**What you are asked to do:**
Once the line holding "top: 146px ->" is found in the entries below, transcribe exactly every line up to and including the one holding "flex-direction: none ->", but leave out the pictures.

**Entries supplied:**
▬▬▬▬▬▬
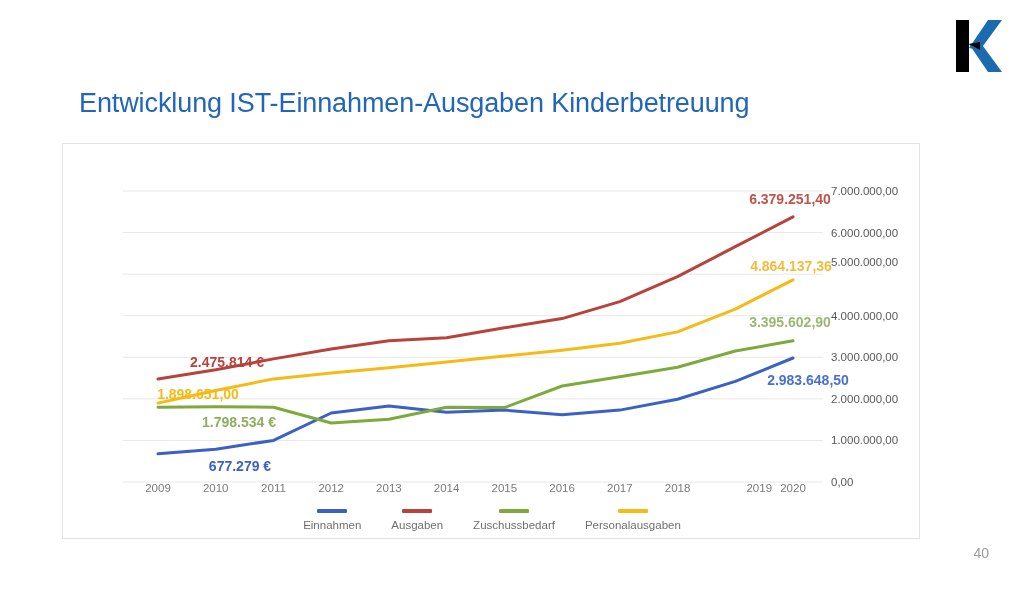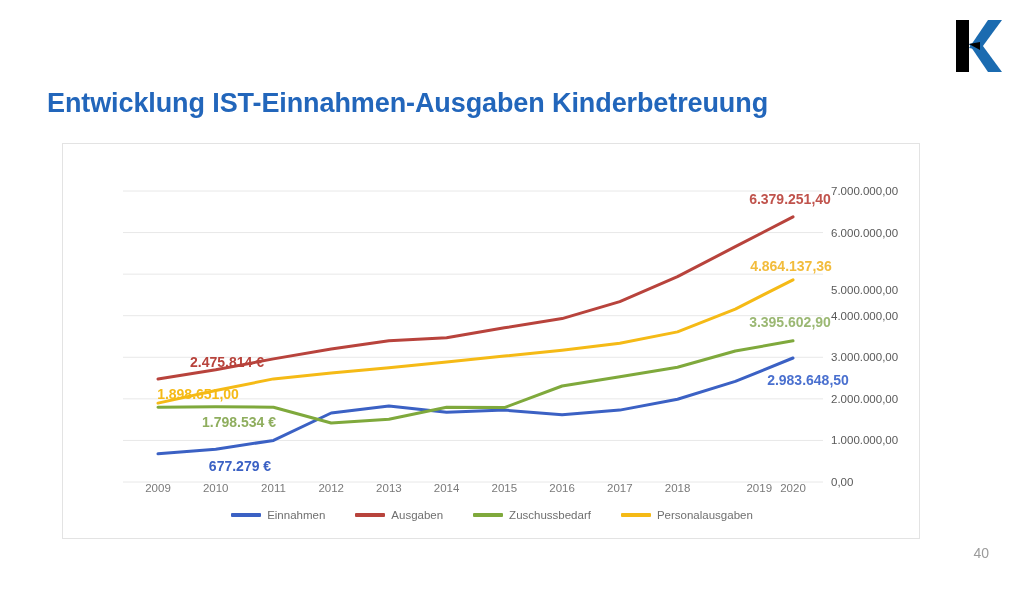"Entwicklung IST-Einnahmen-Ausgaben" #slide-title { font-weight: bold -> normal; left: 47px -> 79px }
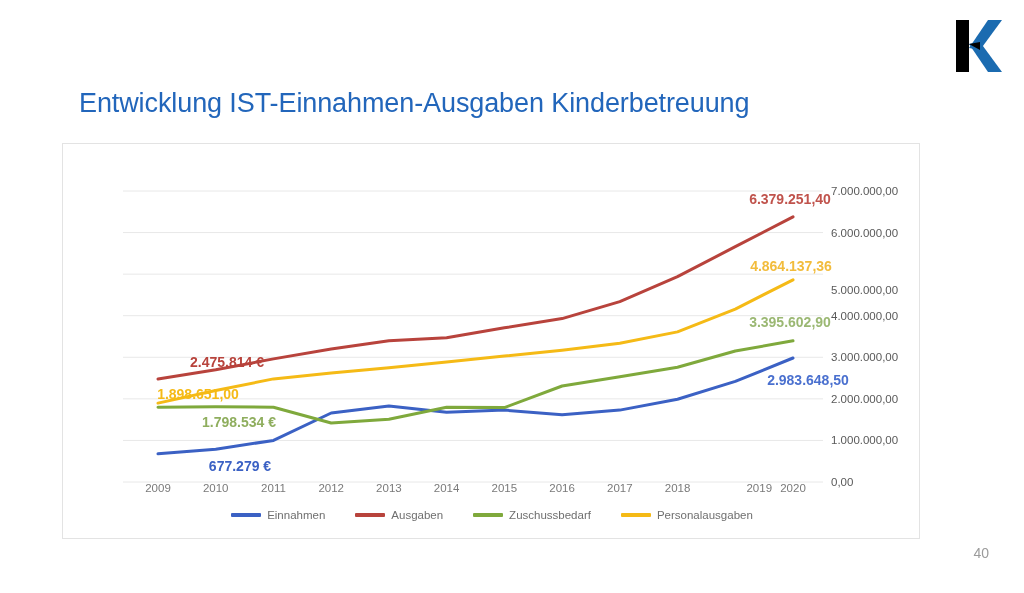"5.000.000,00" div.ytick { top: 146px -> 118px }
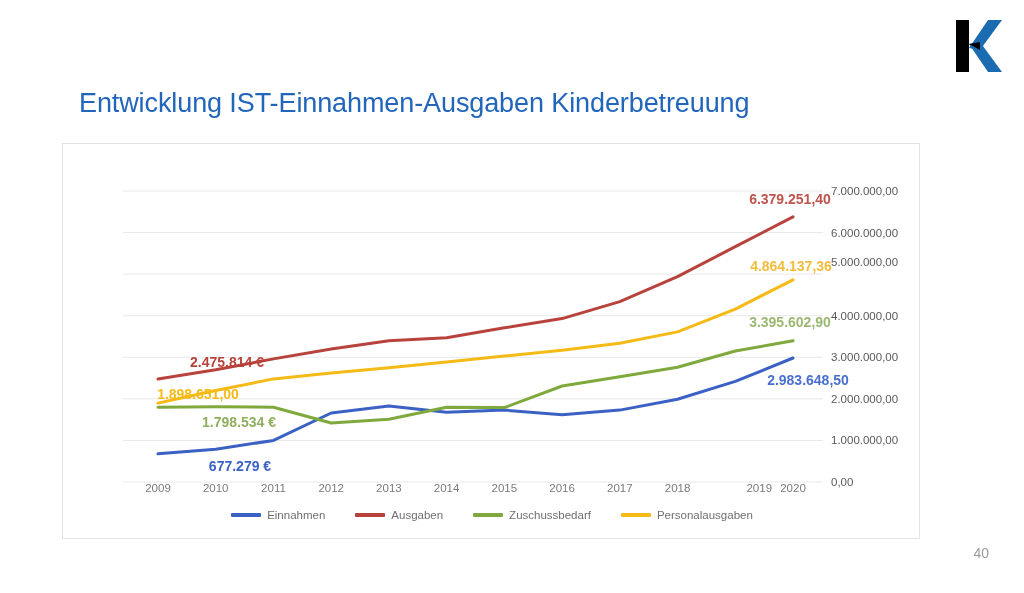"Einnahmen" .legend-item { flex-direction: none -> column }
▬▬▬▬▬▬
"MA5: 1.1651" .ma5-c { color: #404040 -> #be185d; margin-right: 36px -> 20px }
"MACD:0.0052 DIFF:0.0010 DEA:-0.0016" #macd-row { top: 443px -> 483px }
▬▬▬▬▬▬
**Task output:**
"5.000.000,00" div.ytick { top: 146px -> 118px }
"Einnahmen" .legend-item { flex-direction: none -> column }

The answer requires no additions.